Espectro do abandono, infância de incertezas

O administrador de empresas Antônio Matos (nome fictício), 29 anos, viveu a infância como um malabarista amador, a manejar desastradamente suas angústias, dúvidas e mágoas. Quem era o seu pai? Onde estava? Por que não o procurava? Perguntas sem resposta exerciam o peso de malabares de chumbo na cabeça do menino do município de Serrinha, na Bahia. Filho de uma dona de casa e de um empresário bem-sucedido, aos 19 anos Antônio até sabia o nome de seu progenitor, mas jamais o havia visto.
“Sempre tive curiosidade de saber quem ele era. Só me faltava coragem de perguntar, porque eu também não queria constranger a minha mãe, fazê-la relembrar um passado que talvez não quisesse. Mas os meus familiares não aceitavam que eu vivesse naquela situação, com a identidade sem o nome do pai, e passaram a me dizer que eu merecia saber. Minhas tias o procuraram e a gente começou a se aproximar”, rememora Antônio.
A reaproximação entre filho e pai biológico aconteceu mediante exigência de teste de DNA. Comprovada a paternidade, passaram a manter contato por telefone ou em visitas esporádicas do empresário a Serrinha. “Logo em seguida eu vim morar em Aracaju e o nosso contato ficou restrito a telefonemas e a alguns momentos de feriado. Quatro anos depois, surgiu a oportunidade de abrir uma nova loja e ele acabou me chamando para trabalhar”, diz o administrador de empresas.

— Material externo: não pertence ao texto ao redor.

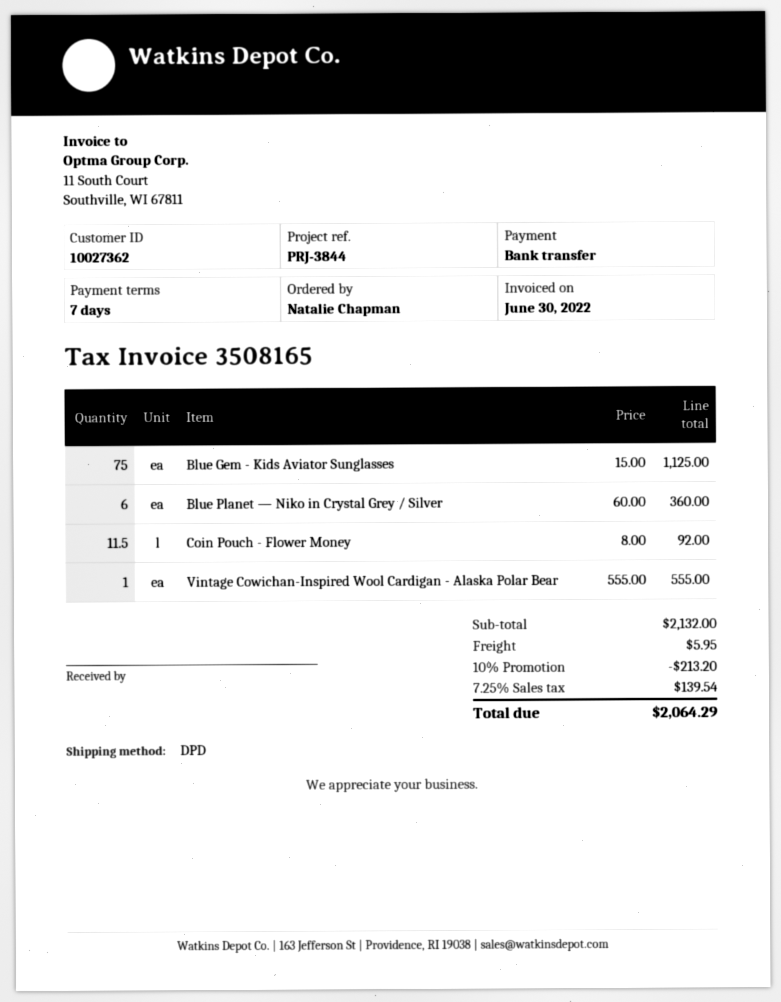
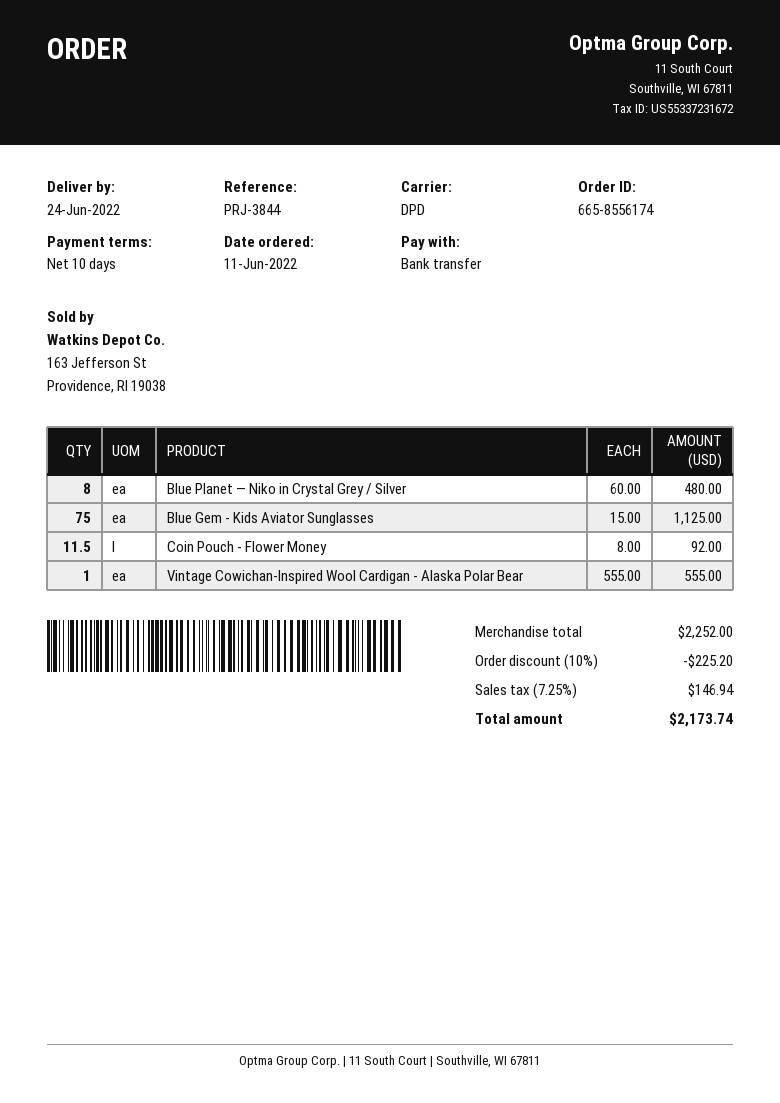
payment terms: 7 days -> 10 days
Blue Planet — Niko in Crystal Grey / Silver: 6 x 60.00 = 360.00 -> 8 x 60.00 = 480.00
subtotal: 2132.00 -> 2252.00
discount: 10% = 213.20 -> 10% = 225.20
shipping: 5.95 -> none
tax: 7.25% = 139.54 -> 7.25% = 146.94
total: 2064.29 -> 2173.74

Para Antônio, aquele era o momento em que seria definitivamente adotado como filho, o que não ocorreu. “Nosso relacionamento era uma coisa muito fria. Ele poderia ter tido uma atenção mais forte e, de alguma forma, acredito que eu também assumi uma postura defensiva, pois achava que as coisas haviam acontecido de forma errada. Na verdade, eu sentia um certo rancor por ele não ter me procurado bem antes, e isso dificultou muito. Talvez hoje a relação fosse outra se tivéssemos um contato afetivo desde cedo. Eu não tenho intimidade de falar com ele como pai. Não consigo ter esse tipo de afinidade”.

UM PAI, UM NORTE
Apesar das tentativas de agrado, o pai biológico de Antônio jamais conseguiu dividir igualmente o carinho e a atenção entre ele, sua esposa e os seus dois outros filhos mais novos. Pior: a relação passou a ser mensurada em cifras. “Tentou-se entrar no âmbito comercial, e não paterno, e aí houve muito erro da parte dele e da minha também. Depois disso, eu fiquei muito magoado com coisas que aconteceram. Essa mágoa ainda é forte, mas eu tento, da melhor forma, conduzir isso. Ele diz que me considera como filho mesmo, mas eu ainda sinto que não é bem assim. Eu voltei para Aracaju há quatro anos, saí de lá sem querer contato, pensei até em esquecer que tinha um pai. Mas depois, com uma certa insistência dele, voltei a ceder um pouco e hoje acho que vale a pena tentar fazer uma amizade. Eu não o tenho como pai, mas acredito que isso possa ser contornado daqui pra frente”.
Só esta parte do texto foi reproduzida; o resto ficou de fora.